Choose a number from below, or type in your own value
[snip]
XX / Amazon S3 Compliant Storage Providers including AWS, ...
   \ "s3"
[snip]
Storage> s3
Choose your S3 provider.
Choose a number from below, or type in your own value
 1 / Amazon Web Services (AWS) S3
   \ "AWS"
 2 / Ceph Object Storage
   \ "Ceph"
 3 / DigitalOcean Spaces
   \ "DigitalOcean"
 4 / Dreamhost DreamObjects
   \ "Dreamhost"
 5 / IBM COS S3
   \ "IBMCOS"
 6 / Minio Object Storage
   \ "Minio"
 7 / Wasabi Object Storage
   \ "Wasabi"
 8 / Any other S3 compatible provider
   \ "Other"
provider> 1
Get AWS credentials from runtime (environment variables or EC2/ECS meta data if no env vars).
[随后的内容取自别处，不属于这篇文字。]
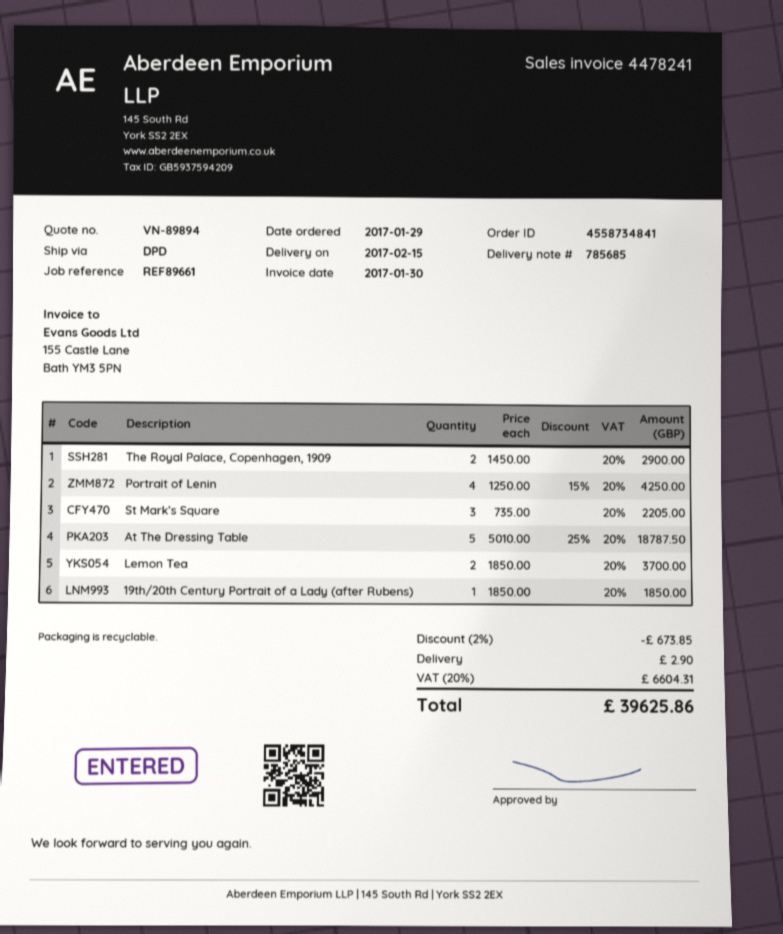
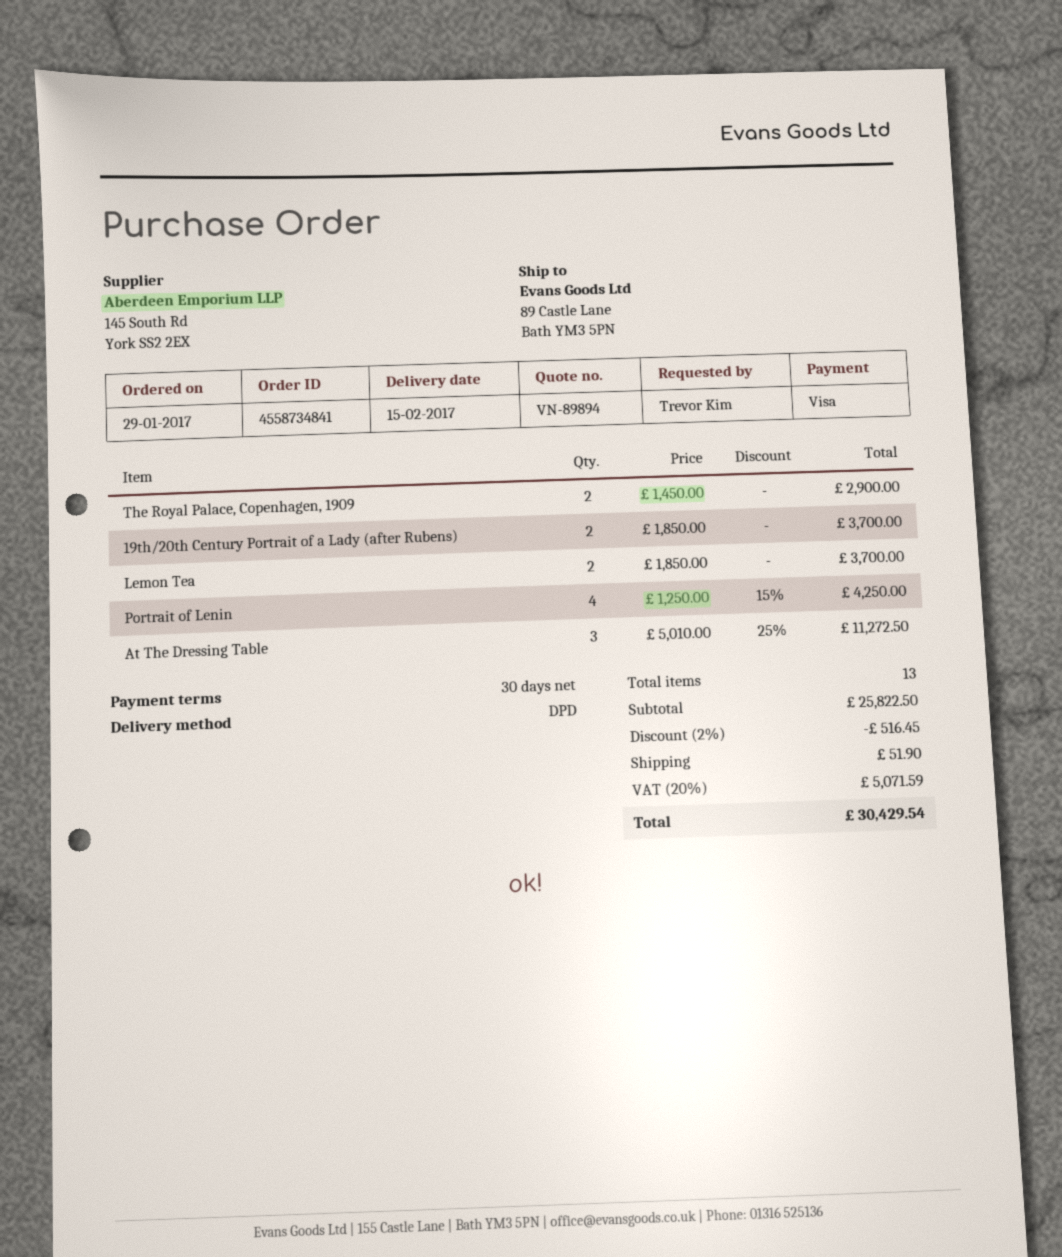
St Mark’s Square: 3 x 735.00 = 2205.00 -> none
At The Dressing Table: 5 x 5010.00 - 25% = 18787.50 -> 3 x 5010.00 - 25% = 11272.50
19th/20th Century Portrait of a Lady (after Rubens): 1 x 1850.00 = 1850.00 -> 2 x 1850.00 = 3700.00
discount: 2% = 673.85 -> 2% = 516.45
shipping: 2.90 -> 51.90
tax: 20% = 6604.31 -> 20% = 5071.59
total: 39625.86 -> 30429.54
Only applies if access_key_id and secret_access_key is blank.
Choose a number from below, or type in your own value
 1 / Enter AWS credentials in the next step
   \ "false"
 2 / Get AWS credentials from the environment (env vars or IAM)
   \ "true"
env_auth> 1
AWS Access Key ID - leave blank for anonymous access or runtime credentials.
access_key_id> XXX
AWS Secret Access Key (password) - leave blank for anonymous access or runtime credentials.
secret_access_key> YYY
Region to connect to.
Choose a number from below, or type in your own value
   / The default endpoint - a good choice if you are unsure.
 1 | US Region, Northern Virginia, or Pacific Northwest.
   | Leave location constraint empty.
   \ "us-east-1"
   / US East (Ohio) Region
 2 | Needs location constraint us-east-2.
   \ "us-east-2"
   / US West (Oregon) Region
 3 | Needs location constraint us-west-2.
   \ "us-west-2"
   / US West (Northern California) Region
 4 | Needs location constraint us-west-1.
   \ "us-west-1"
   / Canada (Central) Region
 5 | Needs location constraint ca-central-1.
   \ "ca-central-1"
   / EU (Ireland) Region
 6 | Needs location constraint EU or eu-west-1.
   \ "eu-west-1"
   / EU (London) Region
 7 | Needs location constraint eu-west-2.
   \ "eu-west-2"
   / EU (Frankfurt) Region
 8 | Needs location constraint eu-central-1.
   \ "eu-central-1"
   / Asia Pacific (Singapore) Region
 9 | Needs location constraint ap-southeast-1.
   \ "ap-southeast-1"
   / Asia Pacific (Sydney) Region
10 | Needs location constraint ap-southeast-2.
   \ "ap-southeast-2"
   / Asia Pacific (Tokyo) Region
11 | Needs location constraint ap-northeast-1.
   \ "ap-northeast-1"
   / Asia Pacific (Seoul)
12 | Needs location constraint ap-northeast-2.
   \ "ap-northeast-2"
   / Asia Pacific (Mumbai)
13 | Needs location constraint ap-south-1.
   \ "ap-south-1"
   / Asia Pacific (Hong Kong) Region
14 | Needs location constraint ap-east-1.
   \ "ap-east-1"
   / South America (Sao Paulo) Region
15 | Needs location constraint sa-east-1.
   \ "sa-east-1"
region> 1
Endpoint for S3 API.
Leave blank if using AWS to use the default endpoint for the region.
endpoint>
Location constraint - must be set to match the Region. Used when creating buckets only.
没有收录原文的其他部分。